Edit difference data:
○ ○ ○

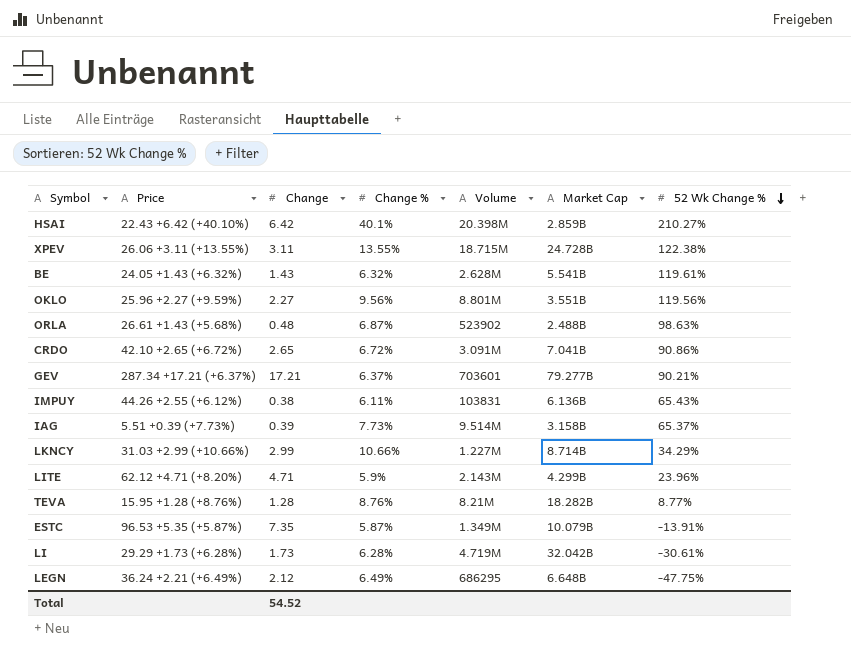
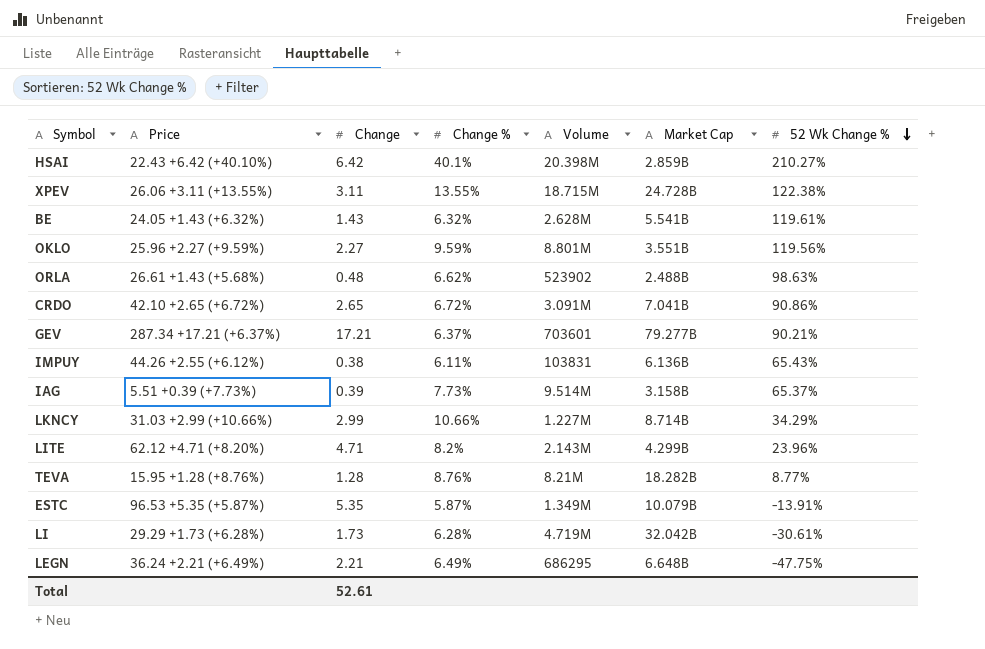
OKLO | Change %: 9.56% -> 9.59%
ORLA | Change %: 6.87% -> 6.62%
LITE | Change %: 5.9% -> 8.2%
ESTC | Change: 7.35 -> 5.35
LEGN | Change: 2.12 -> 2.21
Total | Change: 54.52 -> 52.61

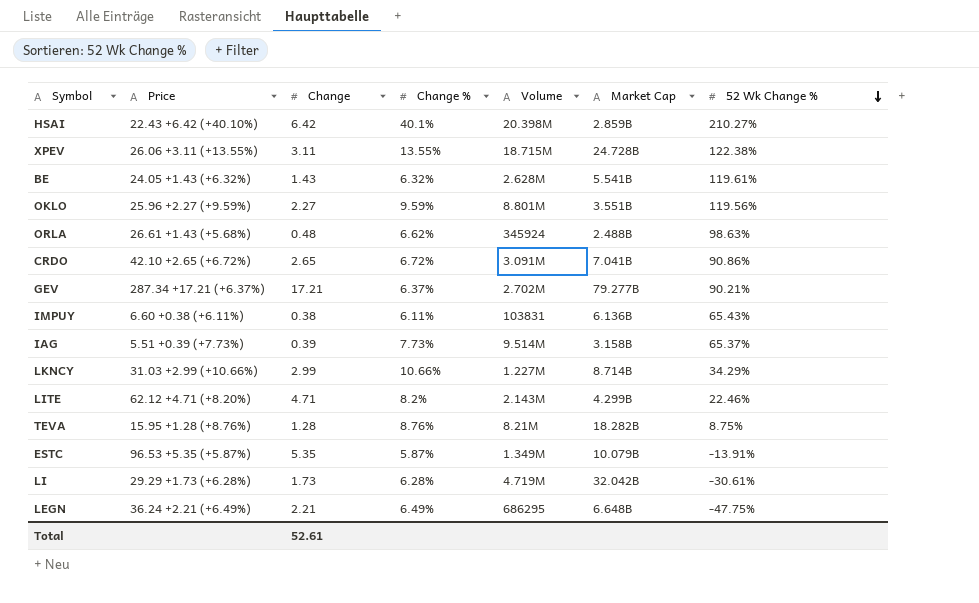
ORLA | Volume: 523902 -> 345924
GEV | Volume: 703601 -> 2.702M
IMPUY | Price: 44.26 +2.55 (+6.12%) -> 6.60 +0.38 (+6.11%)
LITE | 52 Wk Change %: 23.96% -> 22.46%
TEVA | 52 Wk Change %: 8.77% -> 8.75%

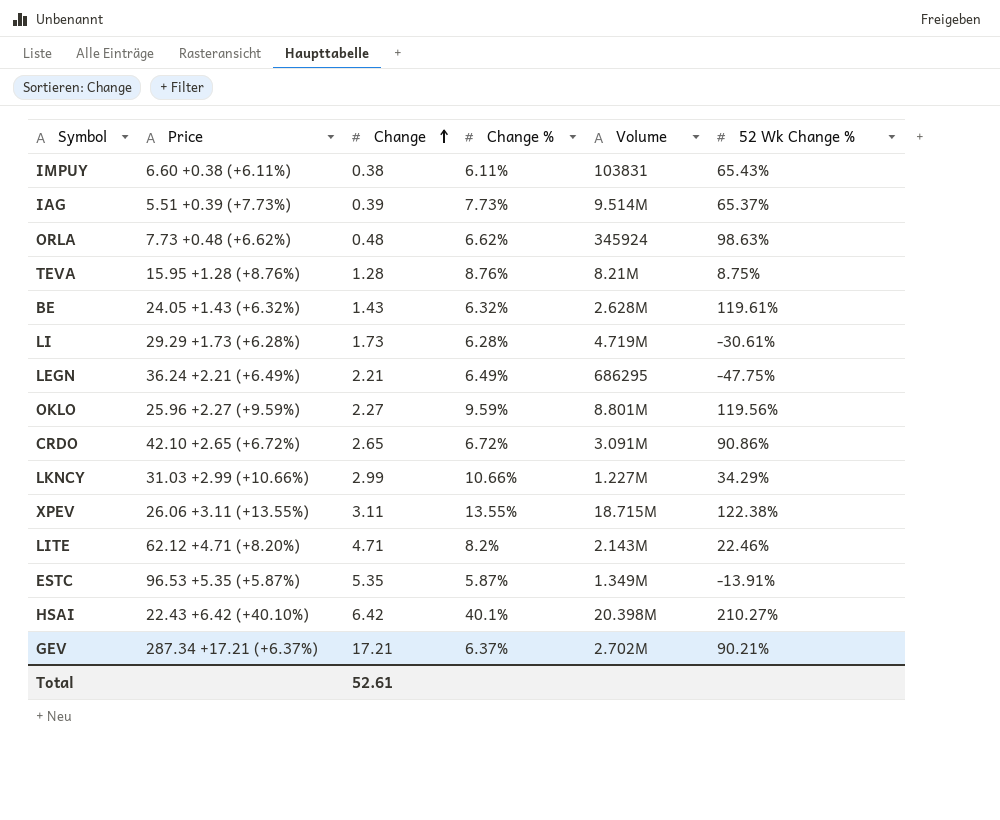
row order: 52 Wk Change % descending -> Change ascending
column Market Cap | position: 6 -> none
ORLA | Price: 26.61 +1.43 (+5.68%) -> 7.73 +0.48 (+6.62%)

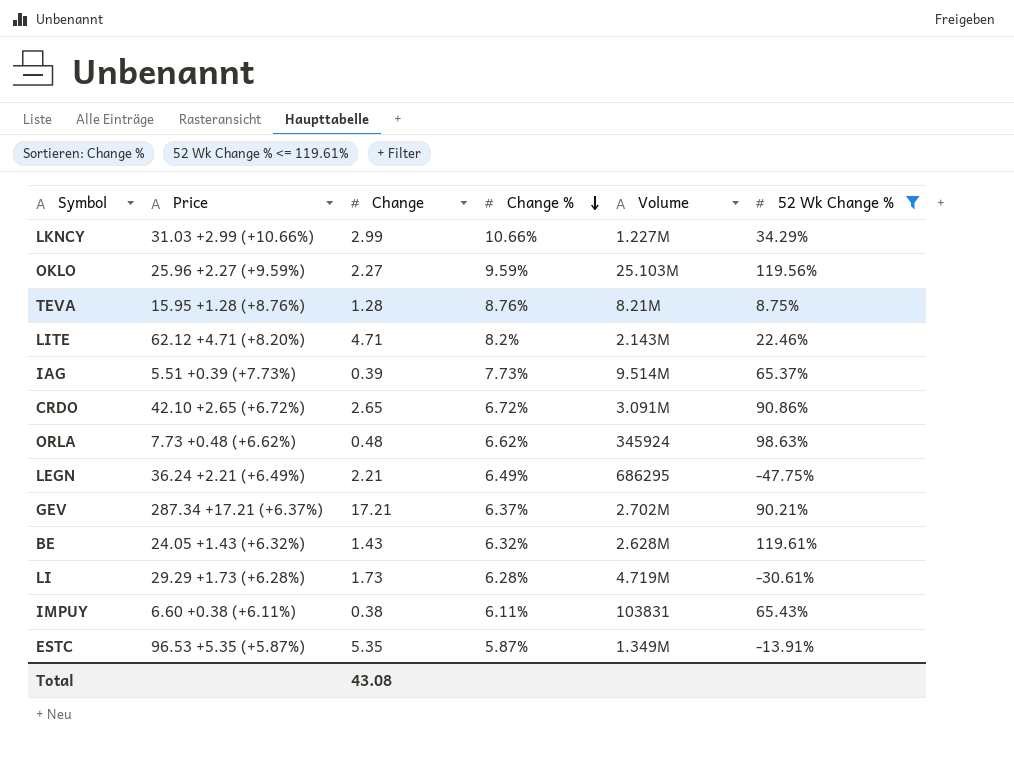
filter: none -> 52 Wk Change % <= 119.61%
row order: Change ascending -> Change % descending
OKLO | Volume: 8.801M -> 25.103M
Total | Change: 52.61 -> 43.08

○ ○ ○

WHAT THE EXERCISE ASKS
Exactly the lines from the start of the entries above through the line with "TEVA | 52 Wk Change %: 8.77% -> 8.75%" should be reproduced, and nothing else; drop the pictures.

YOUR RESPONSE
OKLO | Change %: 9.56% -> 9.59%
ORLA | Change %: 6.87% -> 6.62%
LITE | Change %: 5.9% -> 8.2%
ESTC | Change: 7.35 -> 5.35
LEGN | Change: 2.12 -> 2.21
Total | Change: 54.52 -> 52.61

ORLA | Volume: 523902 -> 345924
GEV | Volume: 703601 -> 2.702M
IMPUY | Price: 44.26 +2.55 (+6.12%) -> 6.60 +0.38 (+6.11%)
LITE | 52 Wk Change %: 23.96% -> 22.46%
TEVA | 52 Wk Change %: 8.77% -> 8.75%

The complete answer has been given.